Record excerpts below:

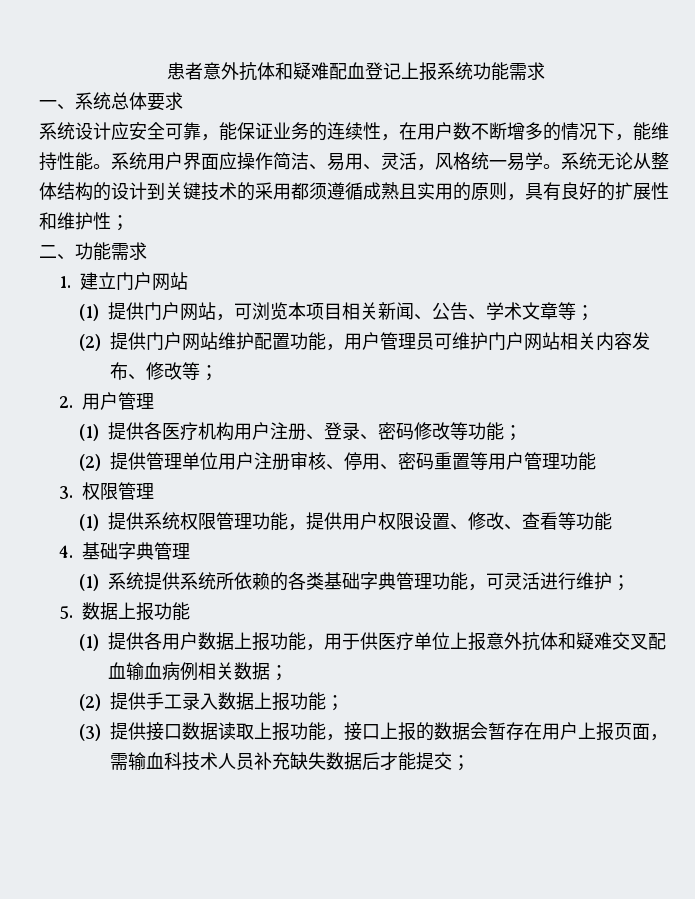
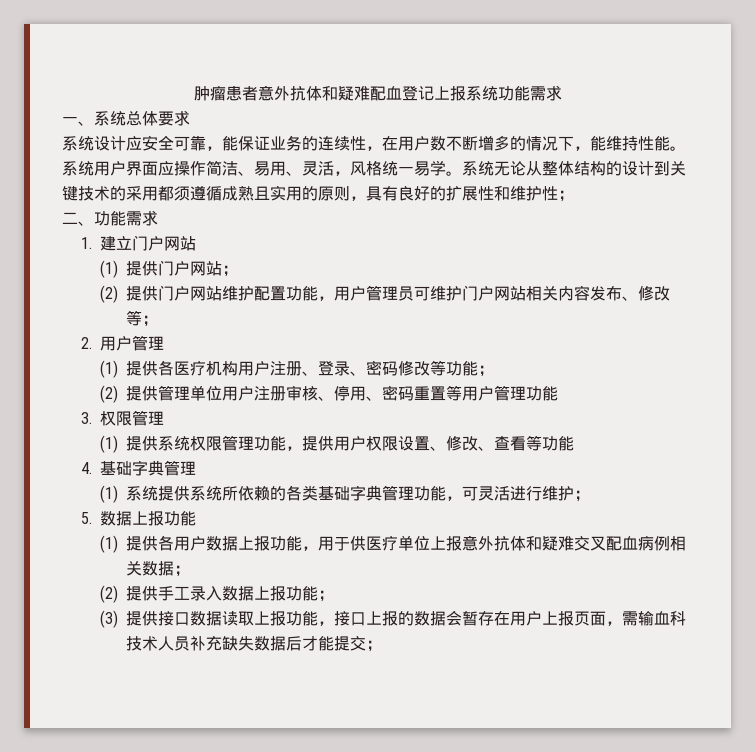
- 患者意外抗体和疑难配血登记上报系统功能需求
+ 肿瘤患者意外抗体和疑难配血登记上报系统功能需求
- (1)提供门户网站，可浏览本项目相关新闻、公告、学术文章等；
+ (1)提供门户网站；
- (1)提供各用户数据上报功能，用于供医疗单位上报意外抗体和疑难交叉配血输血病例相关数据；
+ (1)提供各用户数据上报功能，用于供医疗单位上报意外抗体和疑难交叉配血病例相关数据；

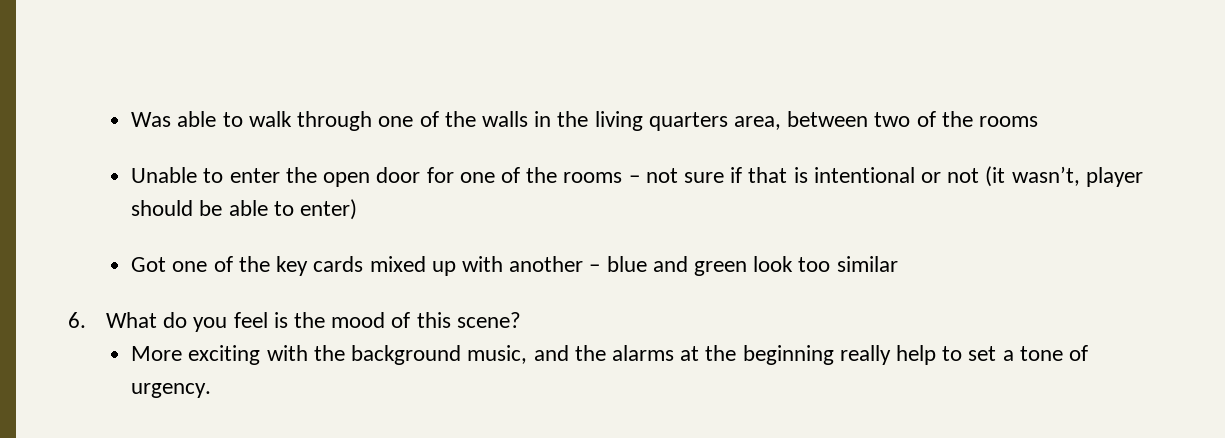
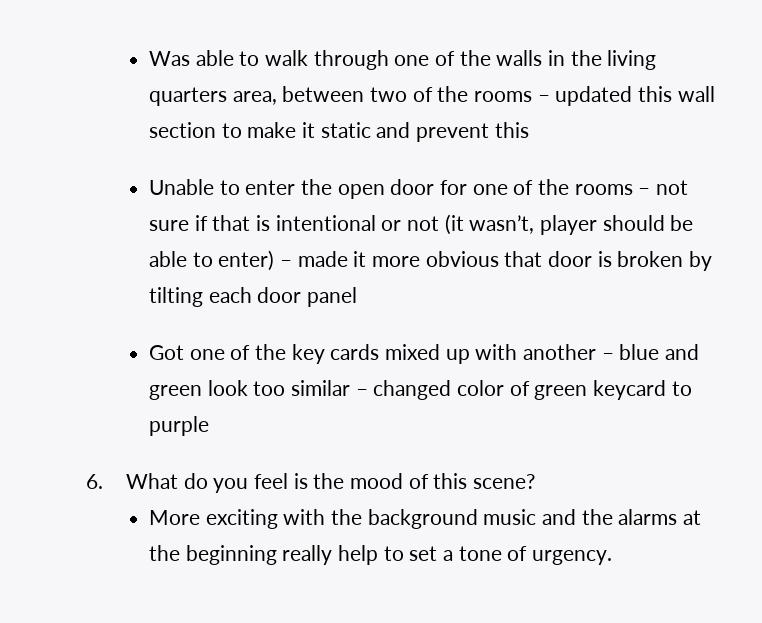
- Was able to walk through one of the walls in the living quarters area, between two of the rooms
+ Was able to walk through one of the walls in the living quarters area, between two of the rooms – updated this wall section to make it static and prevent this
- Unable to enter the open door for one of the rooms – not sure if that is intentional or not (it wasn’t, player should be able to enter)
+ Unable to enter the open door for one of the rooms – not sure if that is intentional or not (it wasn’t, player should be able to enter) – made it more obvious that door is broken by tilting each door panel
- Got one of the key cards mixed up with another – blue and green look too similar
+ Got one of the key cards mixed up with another – blue and green look too similar – changed color of green keycard to purple
- More exciting with the background music, and the alarms at the beginning really help to set a tone of urgency.
+ More exciting with the background music and the alarms at the beginning really help to set a tone of urgency.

End of Record excerpts.

_Work order_. Return exactly the lines in the records above, beginning with the one that holds "and prevent this" and ending with the last.

_Answer section_.
+ Was able to walk through one of the walls in the living quarters area, between two of the rooms – updated this wall section to make it static and prevent this
- Unable to enter the open door for one of the rooms – not sure if that is intentional or not (it wasn’t, player should be able to enter)
+ Unable to enter the open door for one of the rooms – not sure if that is intentional or not (it wasn’t, player should be able to enter) – made it more obvious that door is broken by tilting each door panel
- Got one of the key cards mixed up with another – blue and green look too similar
+ Got one of the key cards mixed up with another – blue and green look too similar – changed color of green keycard to purple
- More exciting with the background music, and the alarms at the beginning really help to set a tone of urgency.
+ More exciting with the background music and the alarms at the beginning really help to set a tone of urgency.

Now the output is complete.